■ PROBLEM STATEMENT
The output should be all lines of the entries below in which the word "Cutter" occurs.

===== SUPPLIED ENTRIES

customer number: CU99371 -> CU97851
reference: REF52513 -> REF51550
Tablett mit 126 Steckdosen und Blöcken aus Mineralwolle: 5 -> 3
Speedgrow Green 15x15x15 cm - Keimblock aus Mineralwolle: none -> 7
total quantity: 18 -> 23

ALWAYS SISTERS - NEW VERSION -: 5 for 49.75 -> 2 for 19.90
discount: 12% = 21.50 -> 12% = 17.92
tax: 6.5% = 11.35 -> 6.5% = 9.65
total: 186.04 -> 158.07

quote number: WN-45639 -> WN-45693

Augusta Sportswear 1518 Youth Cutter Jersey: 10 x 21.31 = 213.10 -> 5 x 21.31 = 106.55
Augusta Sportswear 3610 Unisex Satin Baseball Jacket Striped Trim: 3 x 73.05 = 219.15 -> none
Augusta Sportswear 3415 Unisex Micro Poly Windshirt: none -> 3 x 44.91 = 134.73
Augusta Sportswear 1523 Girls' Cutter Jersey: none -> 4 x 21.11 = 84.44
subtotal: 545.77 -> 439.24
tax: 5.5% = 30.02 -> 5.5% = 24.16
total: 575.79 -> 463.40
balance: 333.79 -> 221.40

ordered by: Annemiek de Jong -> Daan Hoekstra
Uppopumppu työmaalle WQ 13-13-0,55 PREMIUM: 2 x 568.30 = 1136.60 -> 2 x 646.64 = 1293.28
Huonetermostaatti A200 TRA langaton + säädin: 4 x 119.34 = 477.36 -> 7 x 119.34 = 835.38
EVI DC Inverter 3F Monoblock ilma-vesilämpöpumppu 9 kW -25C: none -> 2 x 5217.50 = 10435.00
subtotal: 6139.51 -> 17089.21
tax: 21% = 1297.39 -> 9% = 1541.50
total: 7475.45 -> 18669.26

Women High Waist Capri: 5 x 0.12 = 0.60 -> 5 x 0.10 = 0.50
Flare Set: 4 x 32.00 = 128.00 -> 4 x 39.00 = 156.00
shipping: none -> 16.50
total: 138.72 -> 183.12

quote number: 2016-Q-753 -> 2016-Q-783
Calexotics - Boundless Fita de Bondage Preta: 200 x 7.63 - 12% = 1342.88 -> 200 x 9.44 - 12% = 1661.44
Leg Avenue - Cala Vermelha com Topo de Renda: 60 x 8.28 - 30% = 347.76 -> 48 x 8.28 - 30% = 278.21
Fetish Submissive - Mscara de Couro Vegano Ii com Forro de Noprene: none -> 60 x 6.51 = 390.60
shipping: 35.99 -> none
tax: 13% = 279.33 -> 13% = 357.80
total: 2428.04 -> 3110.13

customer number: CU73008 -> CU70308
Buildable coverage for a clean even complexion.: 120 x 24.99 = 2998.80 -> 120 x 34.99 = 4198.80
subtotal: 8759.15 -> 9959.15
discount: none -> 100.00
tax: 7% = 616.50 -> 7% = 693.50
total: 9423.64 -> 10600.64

==========

■ RESPONSE TO THIS EXERCISE
Augusta Sportswear 1518 Youth Cutter Jersey: 10 x 21.31 = 213.10 -> 5 x 21.31 = 106.55
Augusta Sportswear 1523 Girls' Cutter Jersey: none -> 4 x 21.11 = 84.44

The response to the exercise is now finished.